Submarine deal a disgrace

Can anyone comprehend the massive stuff-up that is the Australian submarine deal?

Australia signs a valid contract multibillion-dollar with France and then changes its mind, going instead with UK and US offerings, triggering a hissy fit from France.

And fair enough, a contract is a contract, but that wasn’t the end of it as it now turns out there was a cost to the cancellation and that sum is $830 million!

The government, which is in charge and meant to know what it is doing, has just paid $830 million for well, absolutely nothing.

I can’t even just blame the politicians, there would have been highly paid public sector employees behind the scenes nutting out the detail.

Astonishing, this brings the cost – so the payout and the new contract – to $3.5 billion without so much as a periscope to be seen. It is estimated the delivery cost will be $90 billion.

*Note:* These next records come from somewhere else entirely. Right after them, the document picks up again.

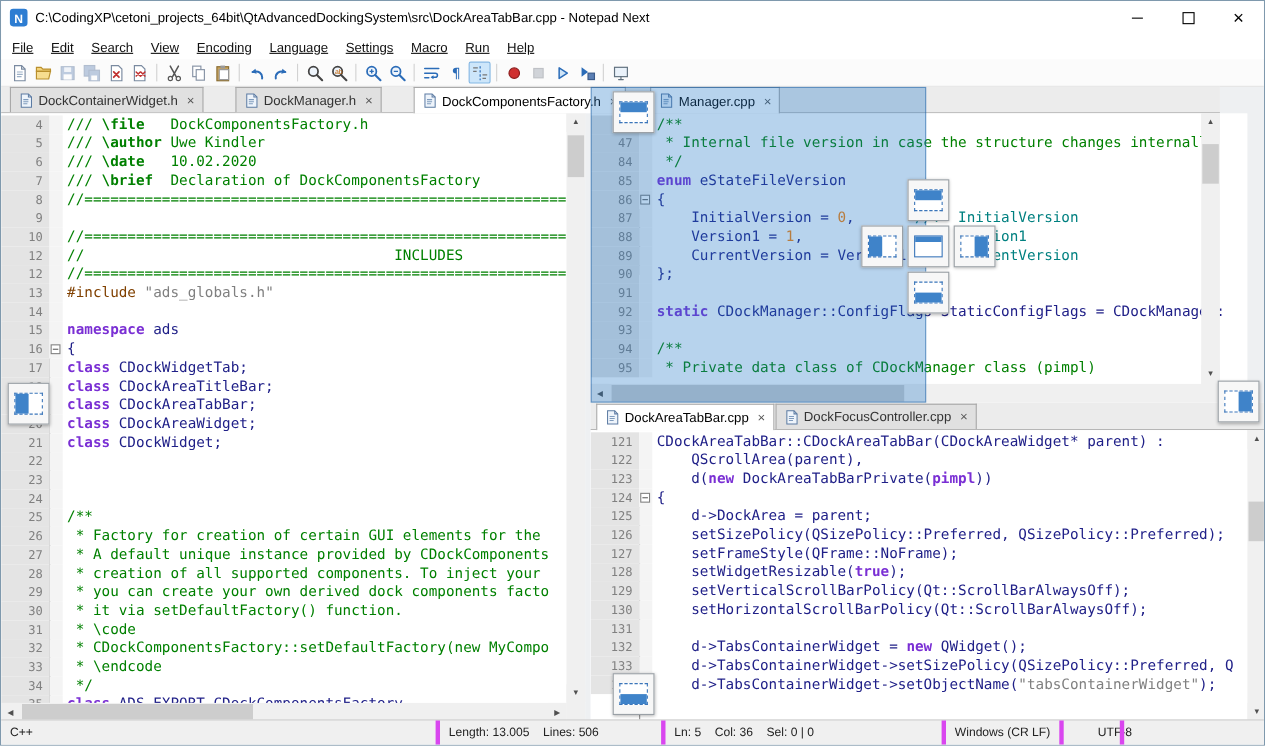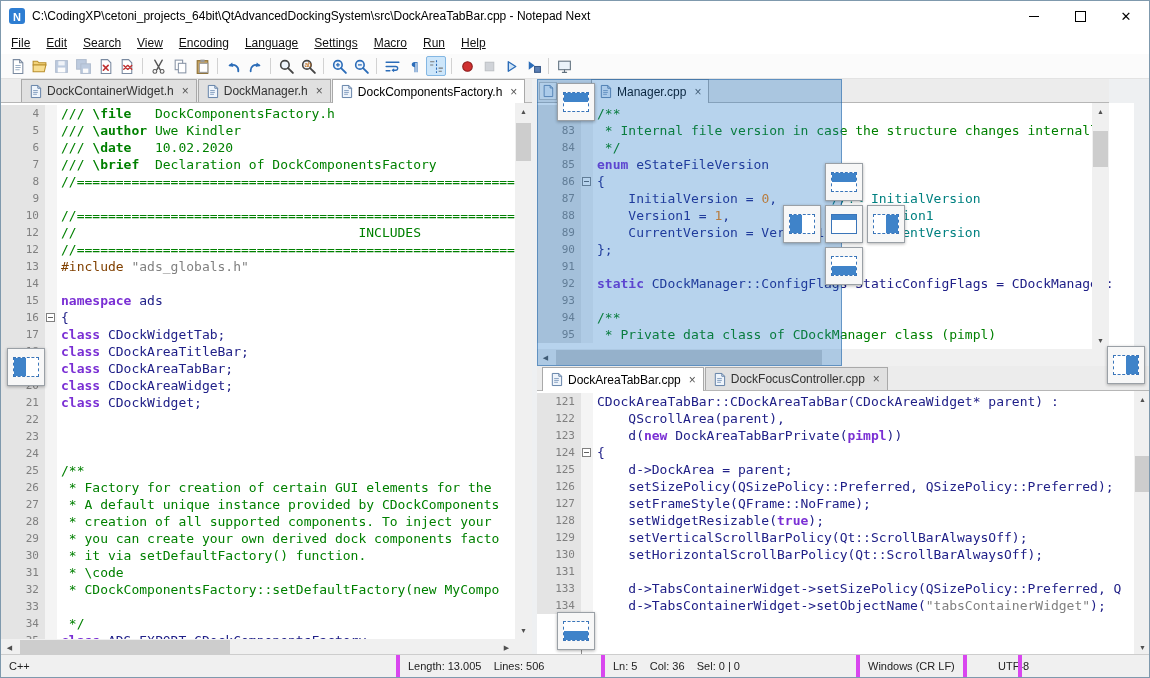--- a/index.html
+++ b/index.html
@@ -40,7 +40,7 @@
   .tab.active{background:#fff;color:#000;height:24px;margin-bottom:-1px;position:relative;z-index:2;}
   .tab-icon{display:inline-flex;width:13px;height:15px;}
   .tab-close{font-size:12px;color:#555;margin-left:3px;line-height:1;}
-  #lp-tabs{margin-left:20px;}
+  #lp-tabs{margin-left:8px;gap:28px;}
   #br-tabs{margin-left:5px;}
   #rt-tabs{margin-left:54px;}
   .mini-doc{position:absolute;left:2px;top:3px;width:18px;height:18px;background:#f8f8f8;border:1px solid #c0c0c0;display:flex;align-items:center;justify-content:center;box-sizing:border-box;}

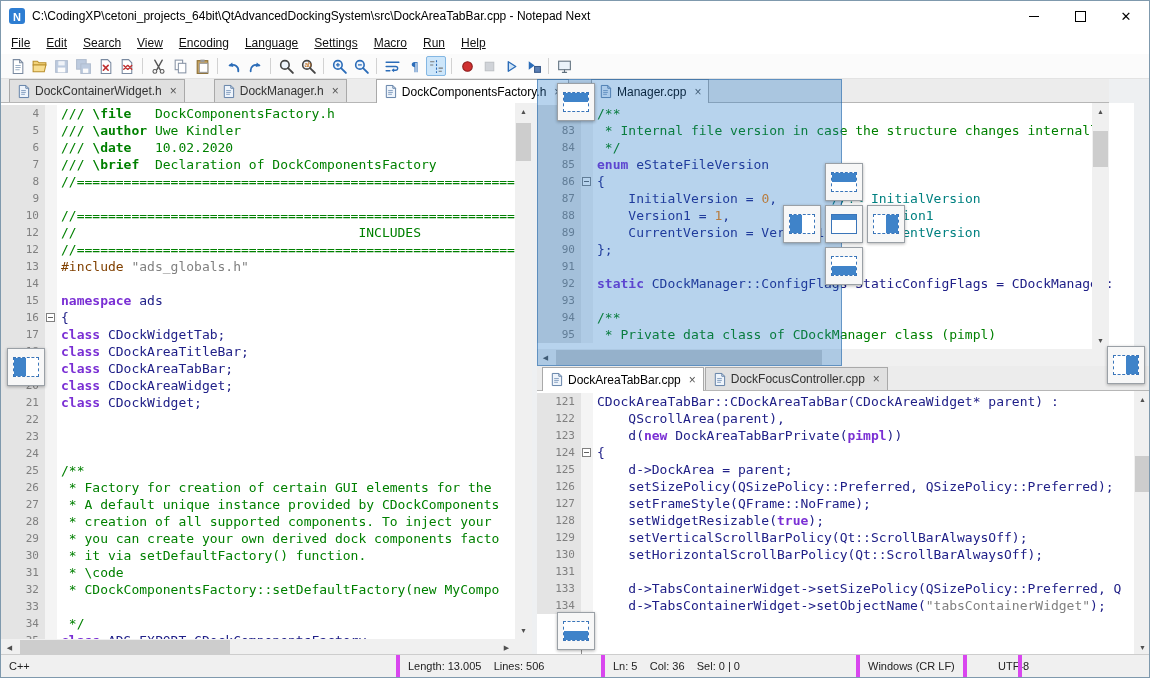--- a/index.html
+++ b/index.html
@@ -540,7 +540,7 @@
             <span class="code"><span class="tok-c">/**</span></span>
           </div>
           <div class="code-row">
-            <span class="ln">83</span>
+            <span class="ln">47</span>
             <span class="fold-col"></span>
             <span class="code"><span class="tok-c"> * Internal file version in case the structure changes internally</span></span>
           </div>

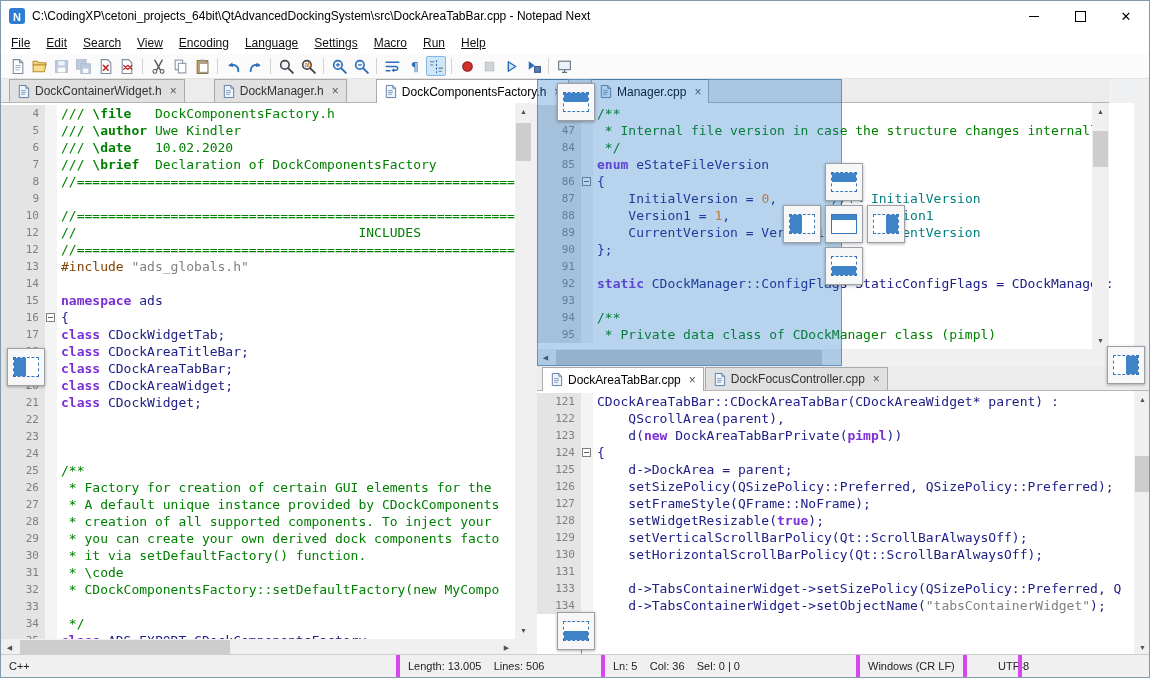--- a/index.html
+++ b/index.html
@@ -710,6 +710,11 @@
             <span class="code"></span>
           </div>
           <div class="code-row">
+            <span class="ln">132</span>
+            <span class="fold-col"></span>
+            <span class="code"><span class="tok-t">    d-&gt;TabsContainerWidget = </span><span class="tok-k">new</span><span class="tok-t"> QWidget();</span></span>
+          </div>
+          <div class="code-row">
             <span class="ln">133</span>
             <span class="fold-col"></span>
             <span class="code"><span class="tok-t">    d-&gt;TabsContainerWidget-&gt;setSizePolicy(QSizePolicy::Preferred, Q</span></span>

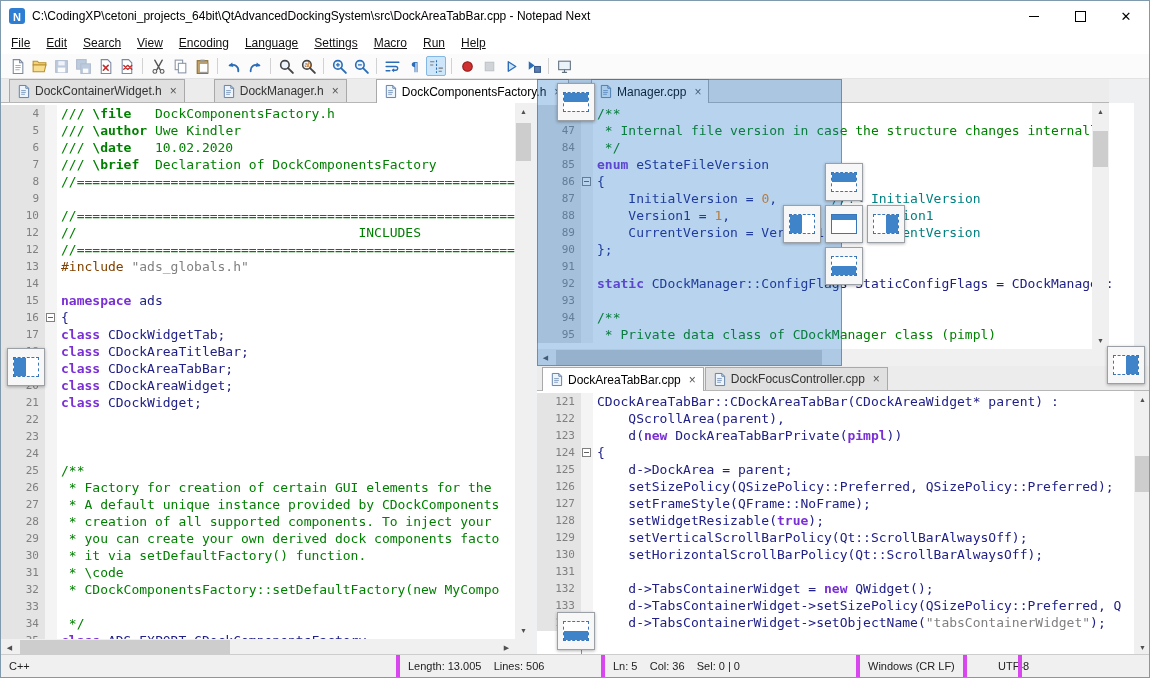--- a/index.html
+++ b/index.html
@@ -485,6 +485,7 @@
           <div class="code-row">
             <span class="ln">33</span>
             <span class="fold-col"></span>
+            <span class="code"><span class="tok-c"> * \endcode</span></span>
           </div>
           <div class="code-row">
             <span class="ln">34</span>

Remember that next time the government assures us it knows what it’s doing and that it “can’t afford” something.

What’s your pet hate of government waste?

6 comments

"The government, which is in charge and meant to know what it is doing, has just paid $830 million for well, absolutely nothing. "

No, it is not for nothing....it is for restoring good relations with France. All contracts carry a cancellation fee. 

You are so right Sophie. Scott Morrison lied to the French. Although I hate the thought of all those millions being paid out, it had to be done to take the egg off Australia's face.

I think this government got us out of it cheaply given what the previous government signed up for.

Moving forward, perhaps?? ...

Australia must build conventional submarines before escalating to a nuclear-powered model or the whole program could fail, the Australian Industry and Defence Network says. A group of submarine veterans has pushed for a “son of Collins”, or an evolved version of the existing fleet. The Collins’ Swedish designer, Saab Kockums, said it would be happy to help.

New defence minister Richard Marles has said the submarine capability gap – with the existing Collins class ageing into obsolescence before any new, nuclear submarines hit the water – is his top priority.

The French could have supplied nuclear submarines if wanted at the time.

Just scummo sucking up to the seppos

With the amount of time it takes to have these subs built, it appears to me that even before they start getting built the subs are technologically deemed to be out of date.

Politicians stretch the truth as we are all aware so one side saying we paid too much and the other side saying we got out of it lightly means that the truth is somewhere in between. According to the Financial Review, under the terms of the contract between the Department of Defence and the Naval group, which is owned by the French government, the shipbuilder was not entitled to compensation, over and above a break fee. The break fee for terminating the contract at the basic design stage of the project was €90million ($136million). If the project had proceeded to the next stage, it would have risen to about €250million ($379million). It seems that Labor paid well above the contract

 

Pink batts anyone? Or a school hall perhaps?